§ **TASK PROMPT**
Count the lines below with the string "from" in them. Only the number should be given.

§ **DATA IN THIS EXERCISE**
════
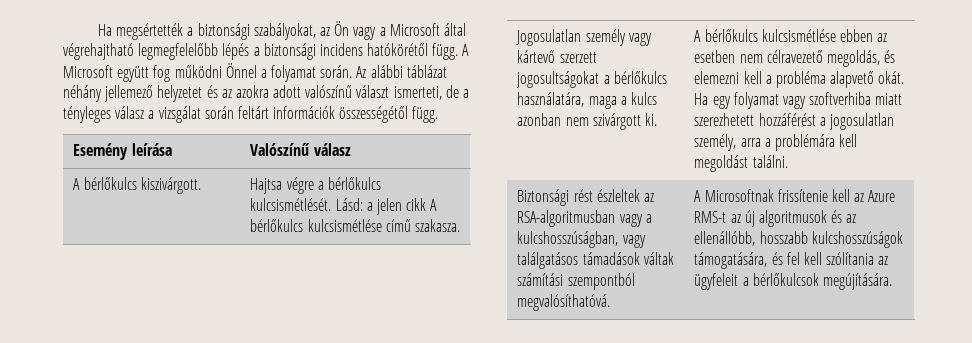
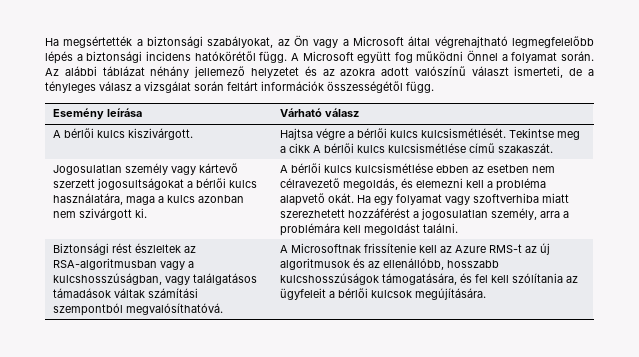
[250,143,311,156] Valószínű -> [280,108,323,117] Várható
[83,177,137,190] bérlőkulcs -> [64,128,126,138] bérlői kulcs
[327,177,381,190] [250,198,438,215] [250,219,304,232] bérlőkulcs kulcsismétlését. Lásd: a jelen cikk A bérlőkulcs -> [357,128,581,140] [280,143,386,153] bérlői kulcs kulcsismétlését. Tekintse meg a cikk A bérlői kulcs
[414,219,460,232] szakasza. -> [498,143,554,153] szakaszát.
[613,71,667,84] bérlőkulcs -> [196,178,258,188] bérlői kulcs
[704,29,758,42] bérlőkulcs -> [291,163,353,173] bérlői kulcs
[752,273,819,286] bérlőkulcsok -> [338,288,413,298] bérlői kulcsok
════
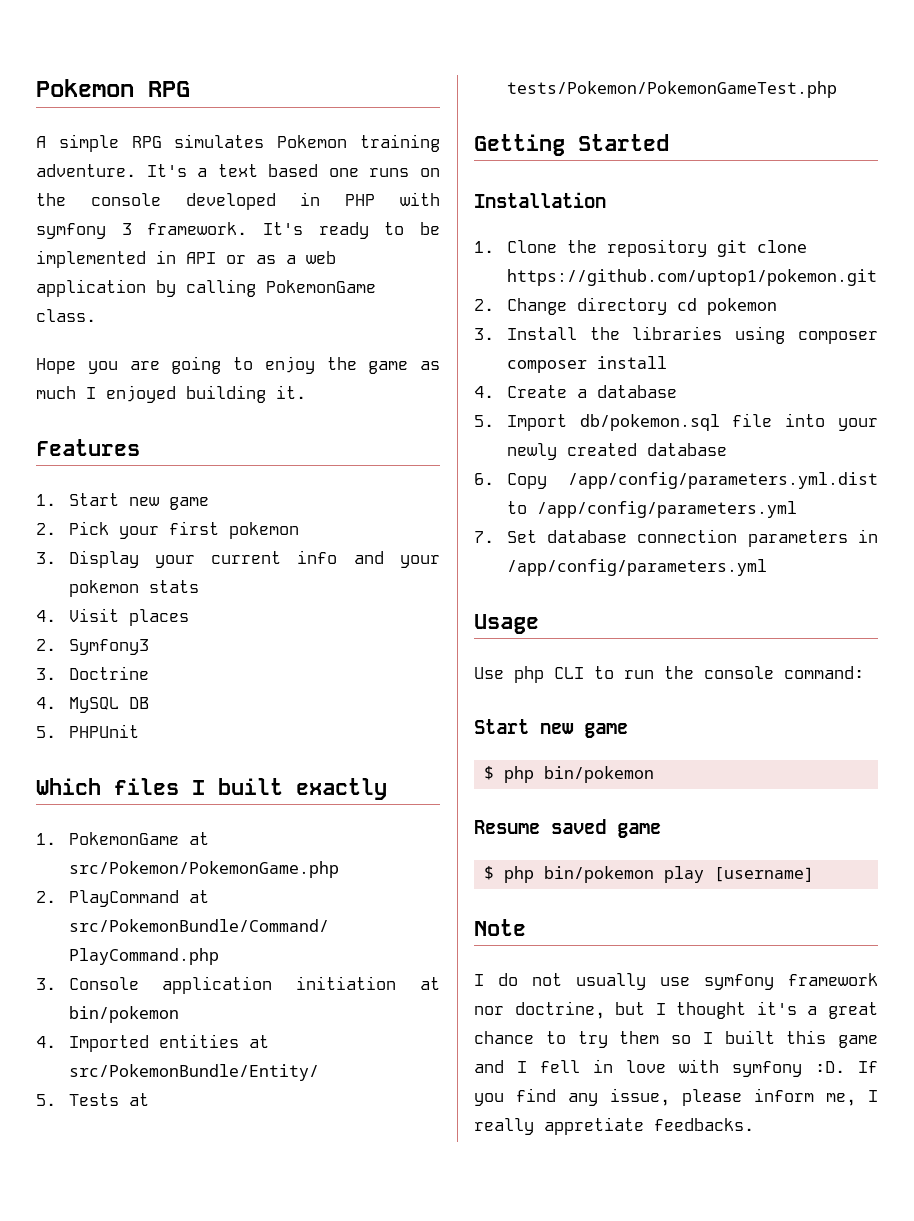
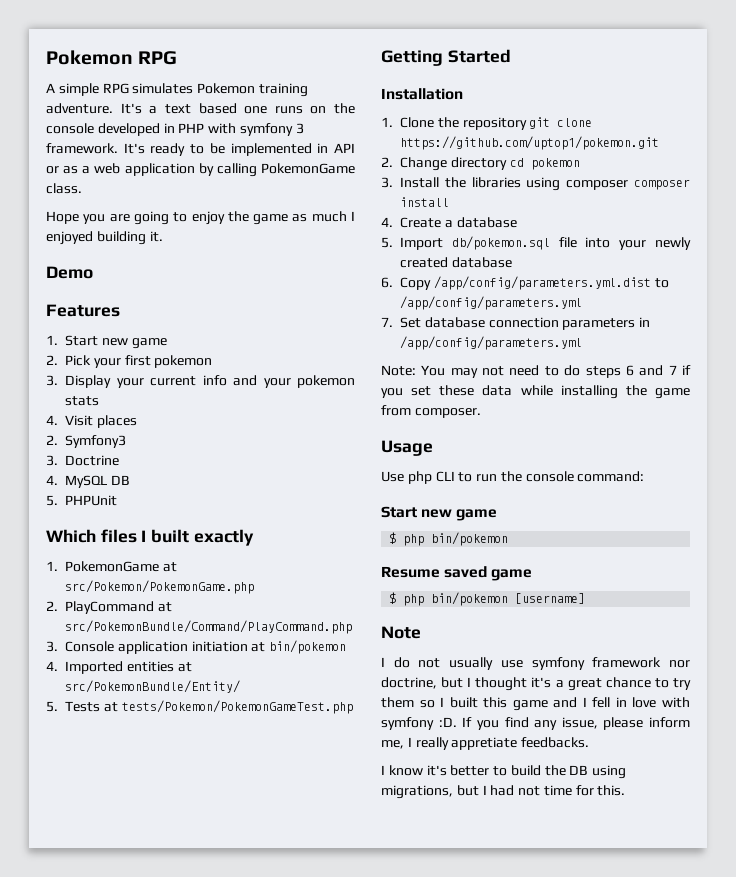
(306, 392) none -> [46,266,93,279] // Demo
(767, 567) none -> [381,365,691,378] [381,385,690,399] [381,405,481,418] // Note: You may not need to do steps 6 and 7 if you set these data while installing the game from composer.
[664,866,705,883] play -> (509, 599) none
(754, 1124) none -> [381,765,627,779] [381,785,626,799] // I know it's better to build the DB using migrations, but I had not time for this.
════
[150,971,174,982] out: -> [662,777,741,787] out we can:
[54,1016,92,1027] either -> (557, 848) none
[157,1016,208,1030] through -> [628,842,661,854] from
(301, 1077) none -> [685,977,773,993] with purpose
════
§ **SOLVED EXERCISE**
2